Exercise
A word-for-word copy of the entries, with the images left out, is what you should write.

The data
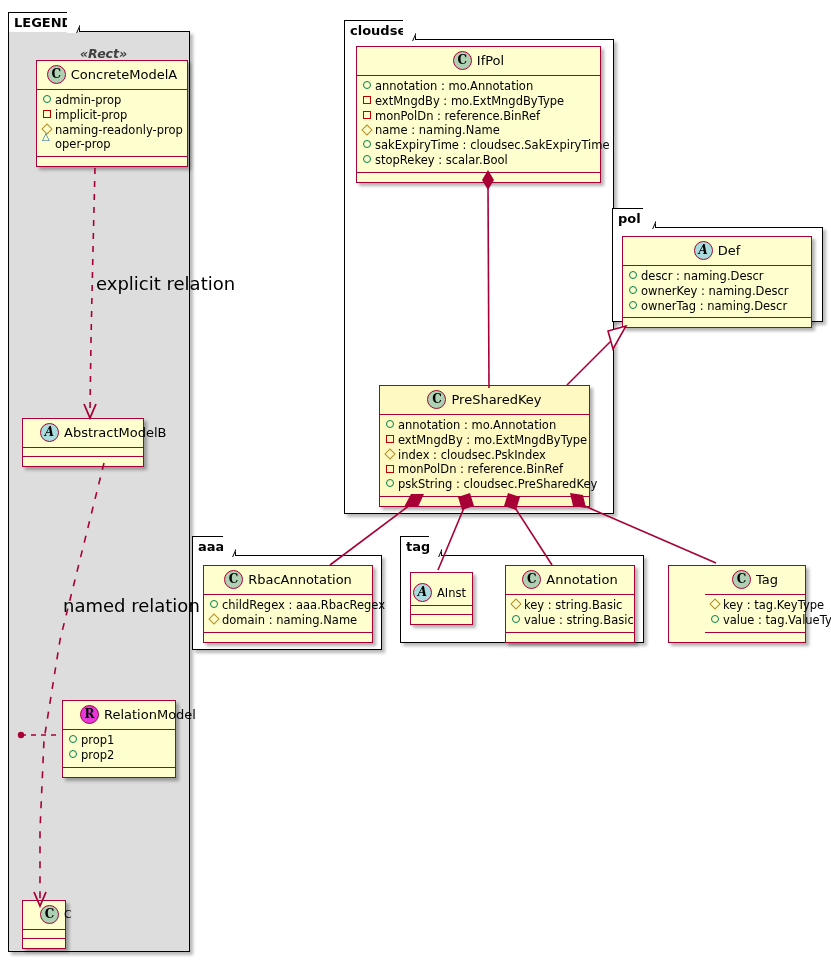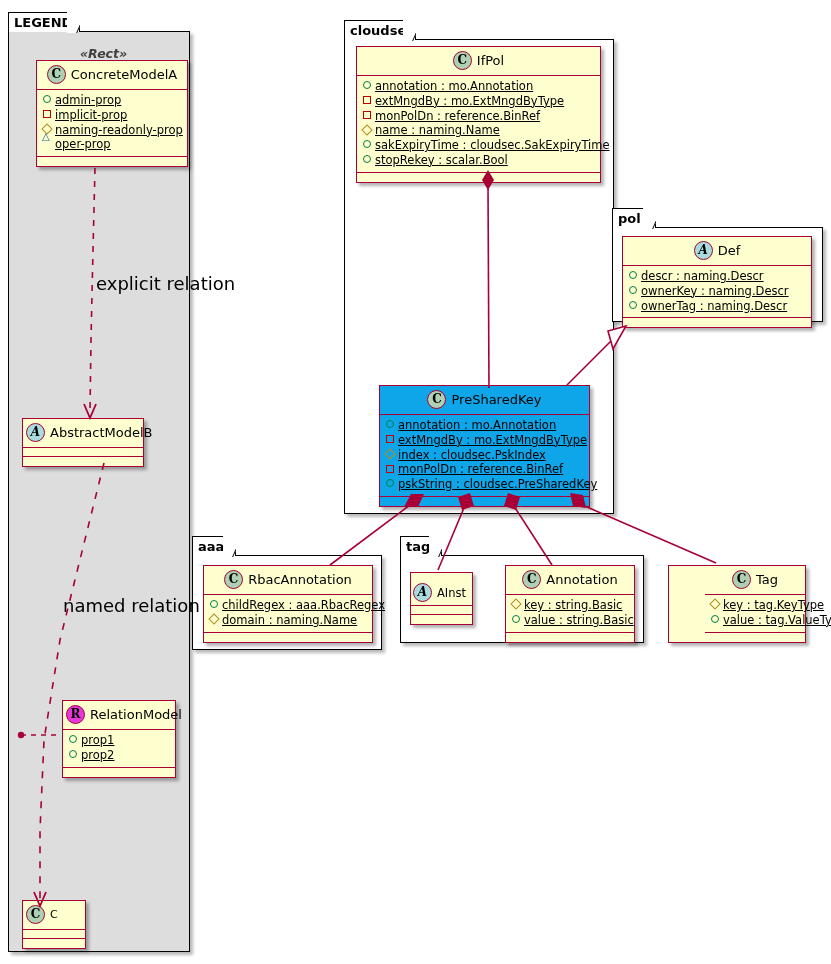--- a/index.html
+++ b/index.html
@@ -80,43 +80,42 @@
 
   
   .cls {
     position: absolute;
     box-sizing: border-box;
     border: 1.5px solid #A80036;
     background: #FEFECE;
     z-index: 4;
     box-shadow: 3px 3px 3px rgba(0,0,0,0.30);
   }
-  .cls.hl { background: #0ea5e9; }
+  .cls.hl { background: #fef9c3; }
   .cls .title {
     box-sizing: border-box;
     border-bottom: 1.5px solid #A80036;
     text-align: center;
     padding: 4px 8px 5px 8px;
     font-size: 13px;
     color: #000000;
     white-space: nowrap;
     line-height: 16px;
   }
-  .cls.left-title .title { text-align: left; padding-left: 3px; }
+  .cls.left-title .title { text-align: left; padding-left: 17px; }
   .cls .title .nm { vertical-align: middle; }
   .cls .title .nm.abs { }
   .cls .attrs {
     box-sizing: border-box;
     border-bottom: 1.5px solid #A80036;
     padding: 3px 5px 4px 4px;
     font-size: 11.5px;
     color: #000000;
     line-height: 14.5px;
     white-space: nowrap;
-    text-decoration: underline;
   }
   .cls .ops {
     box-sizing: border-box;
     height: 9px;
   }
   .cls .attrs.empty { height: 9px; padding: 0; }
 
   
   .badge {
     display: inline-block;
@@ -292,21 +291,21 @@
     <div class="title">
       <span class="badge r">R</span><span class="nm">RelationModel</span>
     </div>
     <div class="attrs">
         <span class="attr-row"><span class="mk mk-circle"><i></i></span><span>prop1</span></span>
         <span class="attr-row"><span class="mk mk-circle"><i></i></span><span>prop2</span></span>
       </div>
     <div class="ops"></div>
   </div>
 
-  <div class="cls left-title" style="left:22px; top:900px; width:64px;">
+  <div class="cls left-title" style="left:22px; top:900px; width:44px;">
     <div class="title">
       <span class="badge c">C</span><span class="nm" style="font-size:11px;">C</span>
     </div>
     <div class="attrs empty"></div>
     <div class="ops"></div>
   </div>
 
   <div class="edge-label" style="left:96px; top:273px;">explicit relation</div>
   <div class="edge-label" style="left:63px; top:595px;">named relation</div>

Response to this task
--- a/index.html
+++ b/index.html
@@ -80,43 +80,42 @@
 
   
   .cls {
     position: absolute;
     box-sizing: border-box;
     border: 1.5px solid #A80036;
     background: #FEFECE;
     z-index: 4;
     box-shadow: 3px 3px 3px rgba(0,0,0,0.30);
   }
-  .cls.hl { background: #0ea5e9; }
+  .cls.hl { background: #fef9c3; }
   .cls .title {
     box-sizing: border-box;
     border-bottom: 1.5px solid #A80036;
     text-align: center;
     padding: 4px 8px 5px 8px;
     font-size: 13px;
     color: #000000;
     white-space: nowrap;
     line-height: 16px;
   }
-  .cls.left-title .title { text-align: left; padding-left: 3px; }
+  .cls.left-title .title { text-align: left; padding-left: 17px; }
   .cls .title .nm { vertical-align: middle; }
   .cls .title .nm.abs { }
   .cls .attrs {
     box-sizing: border-box;
     border-bottom: 1.5px solid #A80036;
     padding: 3px 5px 4px 4px;
     font-size: 11.5px;
     color: #000000;
     line-height: 14.5px;
     white-space: nowrap;
-    text-decoration: underline;
   }
   .cls .ops {
     box-sizing: border-box;
     height: 9px;
   }
   .cls .attrs.empty { height: 9px; padding: 0; }
 
   
   .badge {
     display: inline-block;
@@ -292,21 +291,21 @@
     <div class="title">
       <span class="badge r">R</span><span class="nm">RelationModel</span>
     </div>
     <div class="attrs">
         <span class="attr-row"><span class="mk mk-circle"><i></i></span><span>prop1</span></span>
         <span class="attr-row"><span class="mk mk-circle"><i></i></span><span>prop2</span></span>
       </div>
     <div class="ops"></div>
   </div>
 
-  <div class="cls left-title" style="left:22px; top:900px; width:64px;">
+  <div class="cls left-title" style="left:22px; top:900px; width:44px;">
     <div class="title">
       <span class="badge c">C</span><span class="nm" style="font-size:11px;">C</span>
     </div>
     <div class="attrs empty"></div>
     <div class="ops"></div>
   </div>
 
   <div class="edge-label" style="left:96px; top:273px;">explicit relation</div>
   <div class="edge-label" style="left:63px; top:595px;">named relation</div>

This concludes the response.